Source information:
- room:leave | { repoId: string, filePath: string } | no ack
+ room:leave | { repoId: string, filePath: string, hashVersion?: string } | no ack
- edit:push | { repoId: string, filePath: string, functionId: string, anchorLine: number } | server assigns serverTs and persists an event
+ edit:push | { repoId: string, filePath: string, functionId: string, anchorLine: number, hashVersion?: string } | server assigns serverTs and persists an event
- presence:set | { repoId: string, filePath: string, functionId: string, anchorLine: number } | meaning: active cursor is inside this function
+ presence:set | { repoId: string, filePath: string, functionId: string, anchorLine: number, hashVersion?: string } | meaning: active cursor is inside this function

---

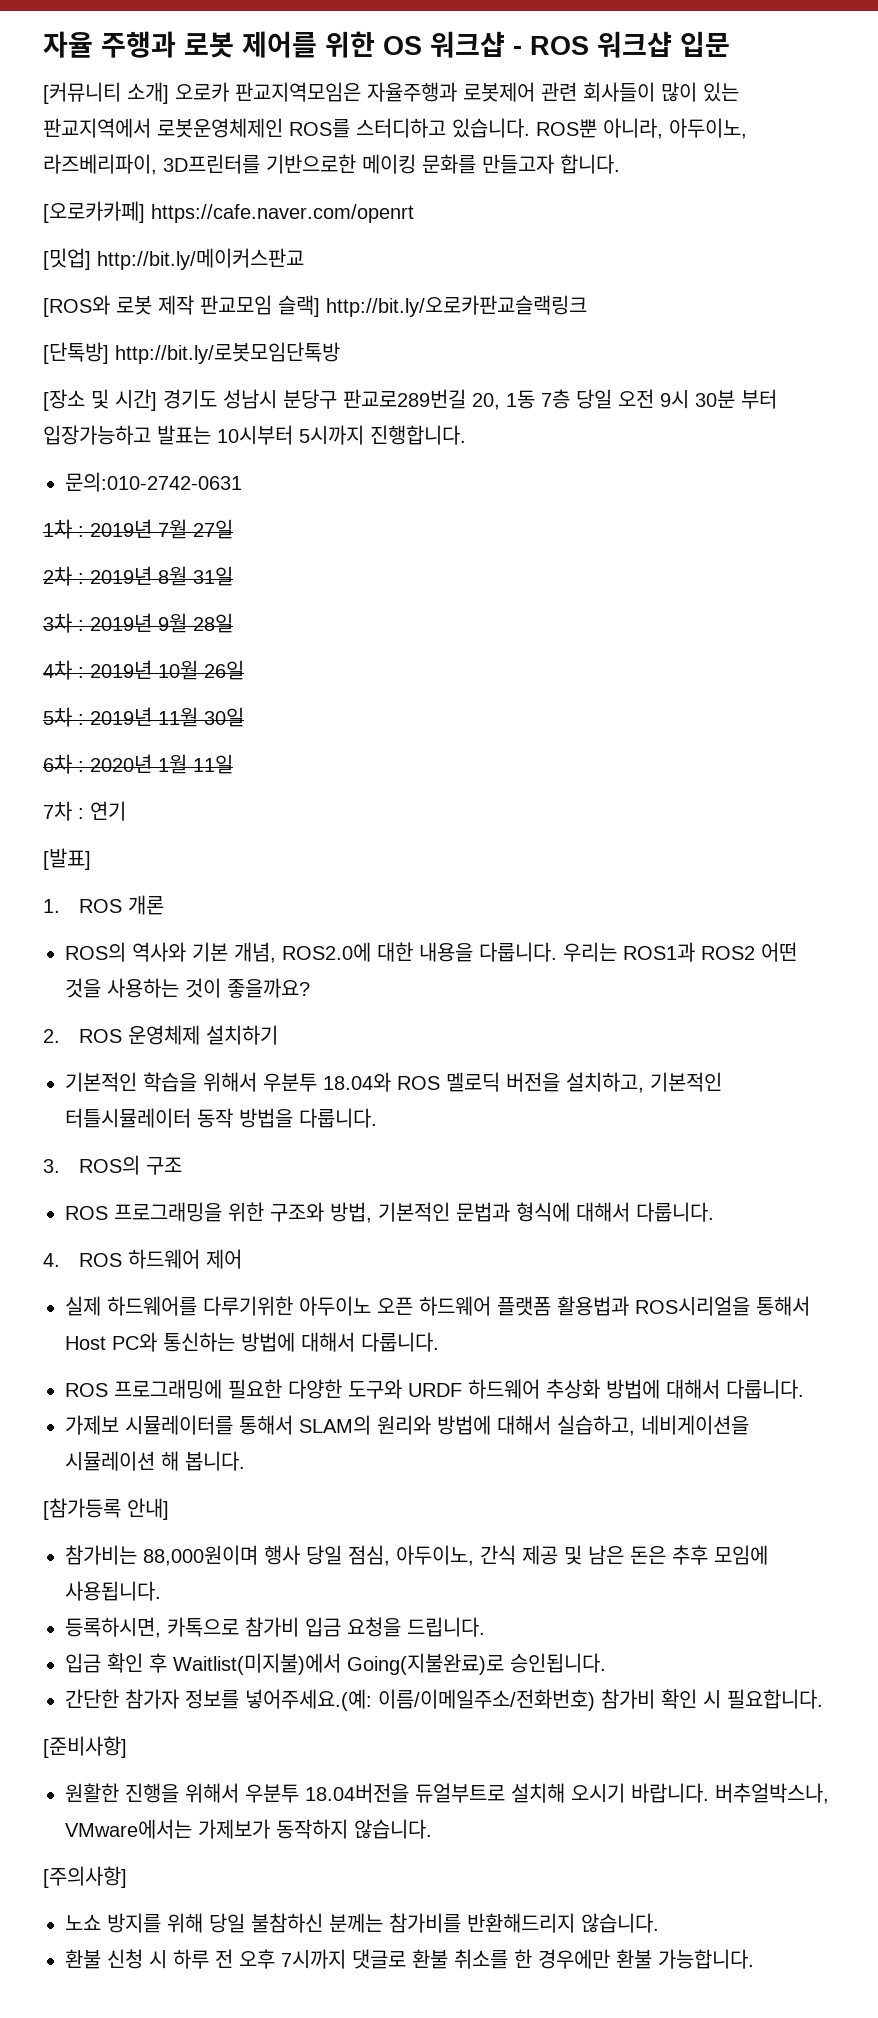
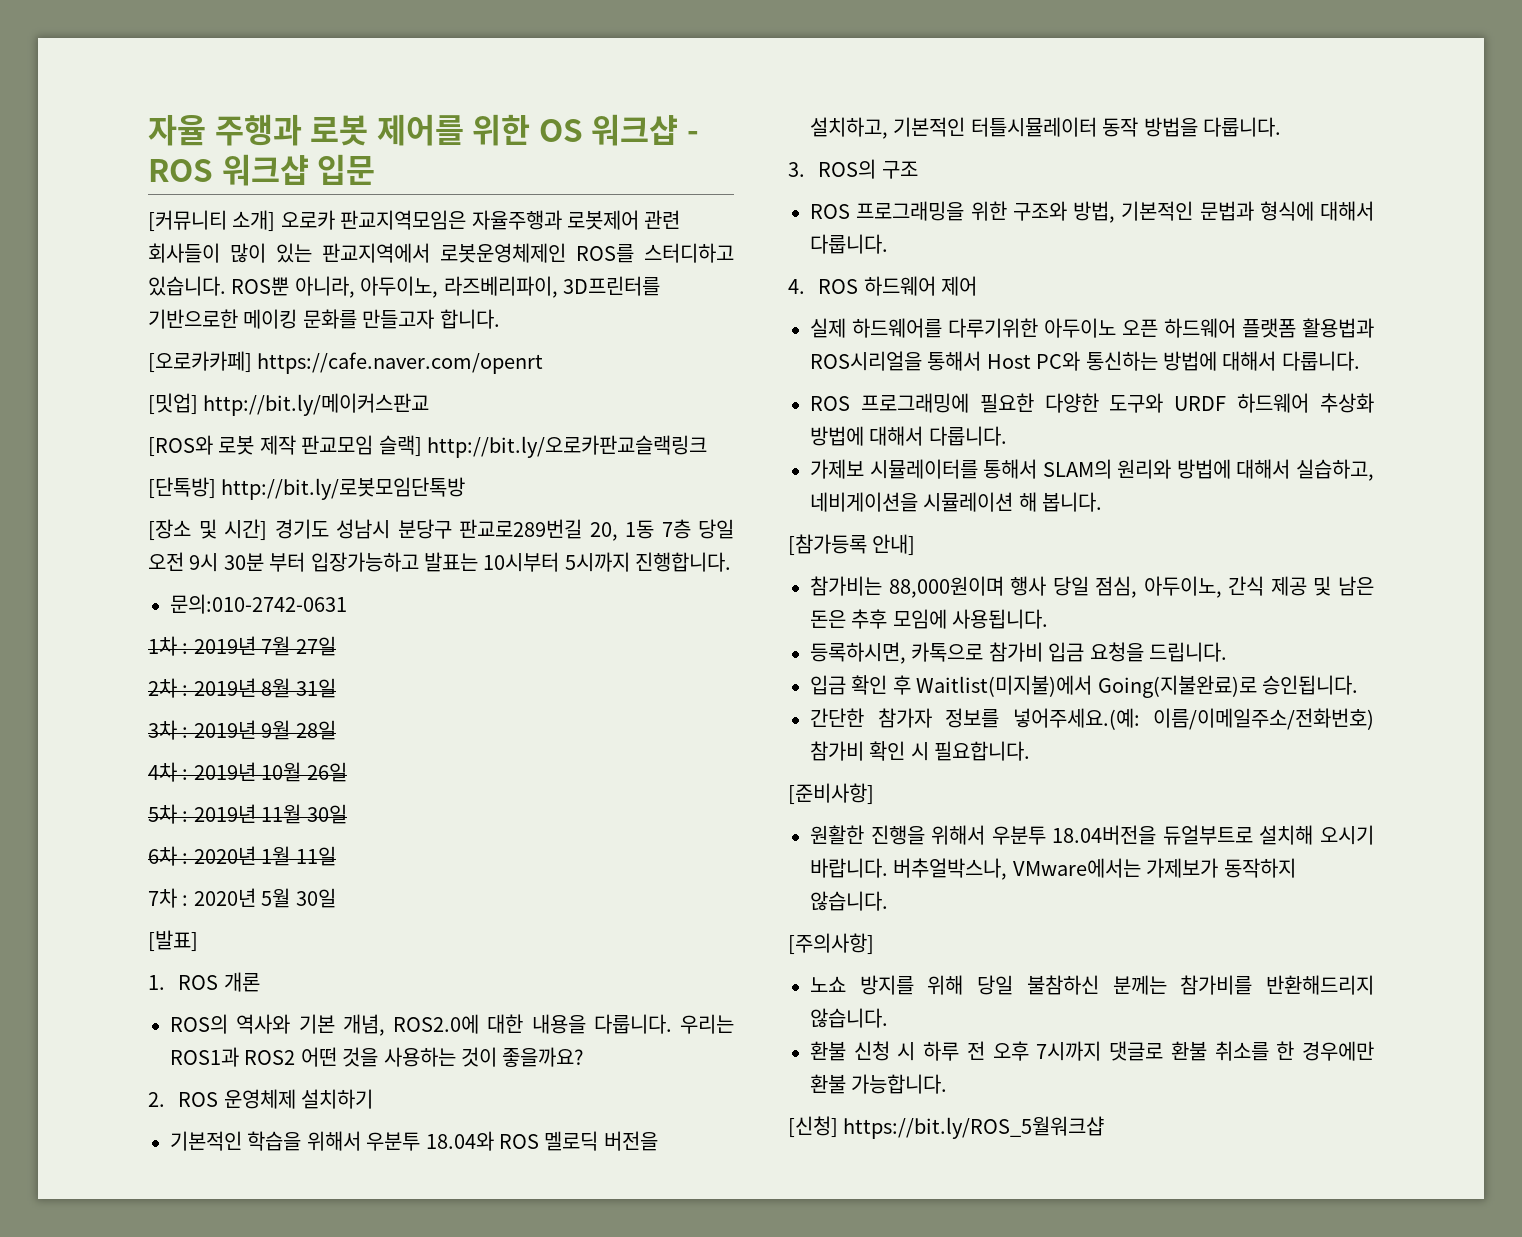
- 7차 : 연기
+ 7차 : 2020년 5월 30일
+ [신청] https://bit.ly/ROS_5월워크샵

Task directions:
Report every line of the data above that contains the string "functionId" by copying it in full.

Exercise answer:
- edit:push | { repoId: string, filePath: string, functionId: string, anchorLine: number } | server assigns serverTs and persists an event
+ edit:push | { repoId: string, filePath: string, functionId: string, anchorLine: number, hashVersion?: string } | server assigns serverTs and persists an event
- presence:set | { repoId: string, filePath: string, functionId: string, anchorLine: number } | meaning: active cursor is inside this function
+ presence:set | { repoId: string, filePath: string, functionId: string, anchorLine: number, hashVersion?: string } | meaning: active cursor is inside this function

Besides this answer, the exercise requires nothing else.